The next strophe closes the first part with petition which, in the last words, becomes thanksgiving, and realises the answer so fervently besought. The initial complaint of God's distance is again turned into prayer, and the former metaphors of wild beasts are gathered into one long cry for deliverance from the dangerous weapons of each, the dog's paw, the lion's mouth, the wild oxen's horns. The psalmist speaks of his "soul" or life as "my only one," referring not to his isolation, but to his life as that which, once lost, could never be regained. He has but one life, therefore he clings to it, and cannot but believe that it is precious in God's eyes. And then, all at once, up shoots a clear light of joy, and he knows that he has not been speaking to a deaf or remote God, but that his cry is answered. He had been brought to the dust of death, but even thence he is heard and brought out with no soil of it upon him. Such suddenness and completeness of deliverance from such extremity of peril may, indeed, have been experienced by many, but receives its fullest meaning in its Messianic application. "From the horns of the wild oxen," says he, as if the phrase were still dependent, like the preceding ones, on the prayer, "deliver me." But, as he thus cries, the conviction that he is heard floods his soul, and he ends, not with a cry for help, but with that one rapturous word, "Thou hast answered me." It is like a parting burst of sunshine at the end of a day of tempest. A man already transfixed by a buffalo's horns has little hope of escape, but even thence God delivers. The psalmist did not know, but the Christian reader should not forget that the Prince of sufferers was yet more wondrously delivered from death by passing through death, and that by His victory all who cleave to Him are, in like manner, saved from the horns even while these gore them, and are then victors over death when they fall beneath its dart.
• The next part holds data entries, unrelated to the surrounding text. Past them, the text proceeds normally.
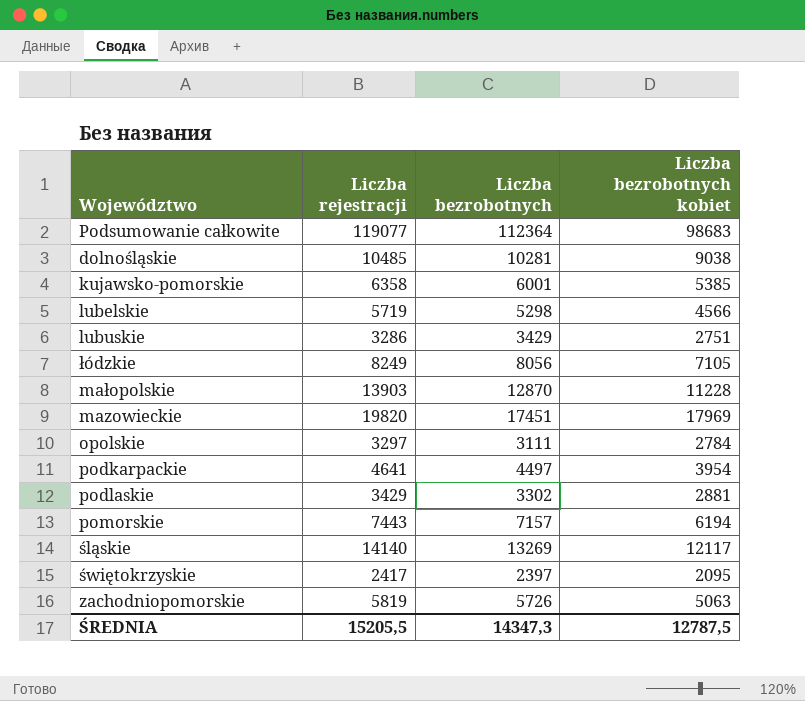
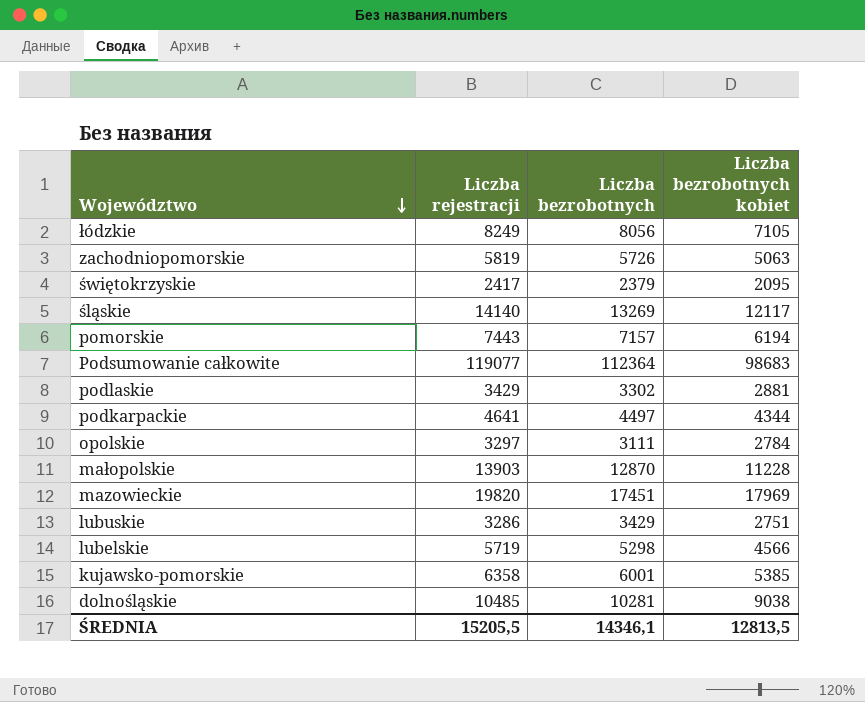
row order: none -> Województwo descending
świętokrzyskie | Liczba bezrobotnych: 2397 -> 2379
podkarpackie | Liczba bezrobotnych kobiet: 3954 -> 4344
ŚREDNIA | Liczba bezrobotnych: 14347,3 -> 14346,1
ŚREDNIA | Liczba bezrobotnych kobiet: 12787,5 -> 12813,5

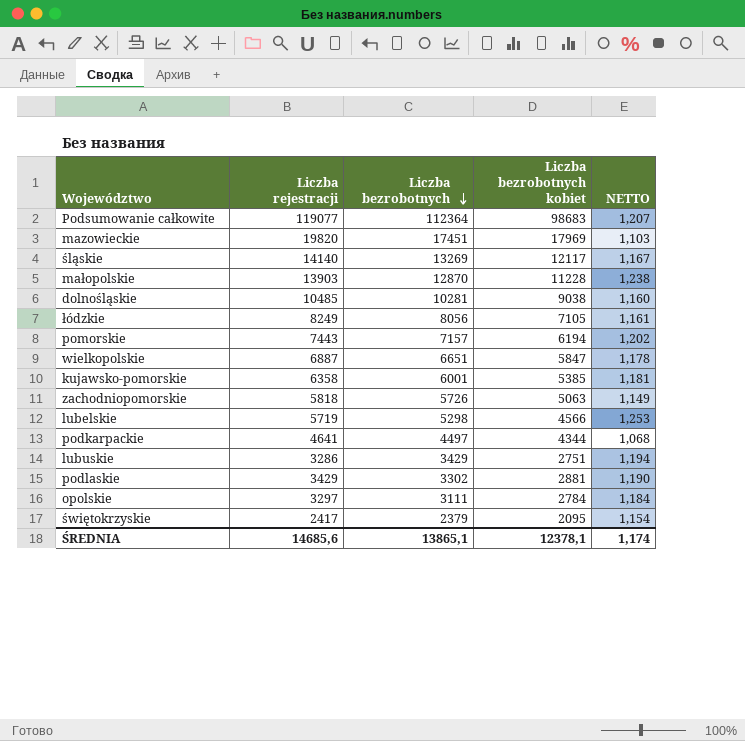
row order: Województwo descending -> Liczba bezrobotnych descending
column NETTO | formula: none -> [Liczba rejestracji] / [Liczba bezrobotnych kobiet]
row wielkopolskie: none -> 6887 | 6651 | 5847 | 1,178
zachodniopomorskie | Liczba rejestracji: 5819 -> 5818
ŚREDNIA | Liczba rejestracji: 15205,5 -> 14685,6
ŚREDNIA | Liczba bezrobotnych: 14346,1 -> 13865,1
ŚREDNIA | Liczba bezrobotnych kobiet: 12813,5 -> 12378,1

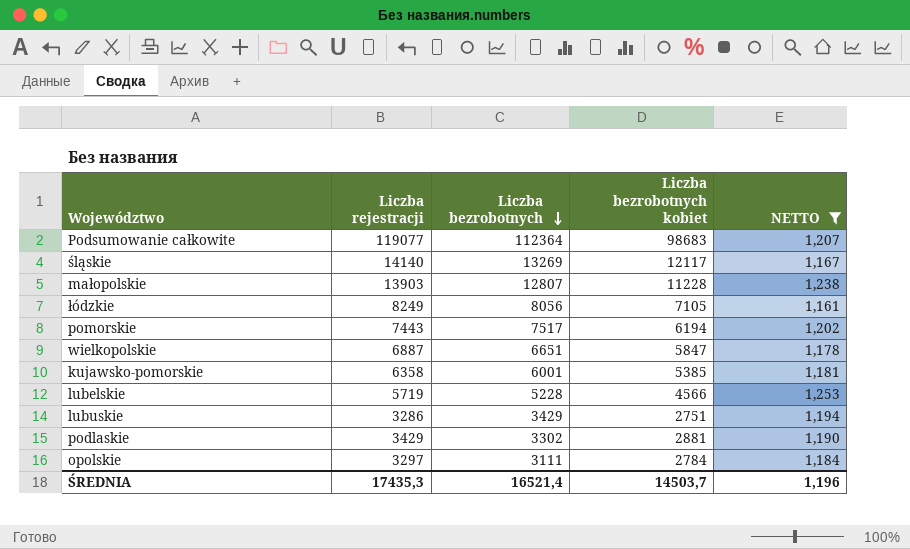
filter: none -> NETTO >= 1,161
małopolskie | Liczba bezrobotnych: 12870 -> 12807
pomorskie | Liczba bezrobotnych: 7157 -> 7517
lubelskie | Liczba bezrobotnych: 5298 -> 5228
ŚREDNIA | Liczba rejestracji: 14685,6 -> 17435,3
ŚREDNIA | Liczba bezrobotnych: 13865,1 -> 16521,4
ŚREDNIA | Liczba bezrobotnych kobiet: 12378,1 -> 14503,7
ŚREDNIA | NETTO: 1,174 -> 1,196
The consequences of the psalmist's deliverance are described in the last part (vv. 22-31) in language so wide that it is hard to suppose that any man could think his personal experiences so important and far-reaching. The whole congregation of Israel are to share in his thanksgiving and to learn more of God's name through him (vv. 22-6). Nor does that bound his anticipations, for they traverse the whole world and embrace all lands and ages, and contemplate that the story of his sufferings and triumph will prove a true gospel, bringing every country and generation to remember and turn to Jehovah. The exuberant language becomes but one mouth. Such consequences, so wide-spread and agelong, can follow from the story of but one life. If the sorrows of the preceding part can only be a description of the passion, the glories of the second can only be a vision of the universal and eternal kingdom of Christ. It is a gospel before the Gospels and an Apocalypse before Revelations.

In the first strophe (vv. 22-6) the delivered singer vows to make God's name known to His brethren. The epistle to the Hebrews quotes the vow as not only expressive of our Lord's true manhood, but as specifying its purpose. Jesus became man that men might learn to know God; and the knowledge of His name streams most brightly from the cross. The death and resurrection, the sufferings and glory of Christ open deeper regions in the character of God than even His gracious life disclosed. Rising from the dead and exalted to the throne, He has "a new song" in His immortal lips, and more to teach concerning God than He had before.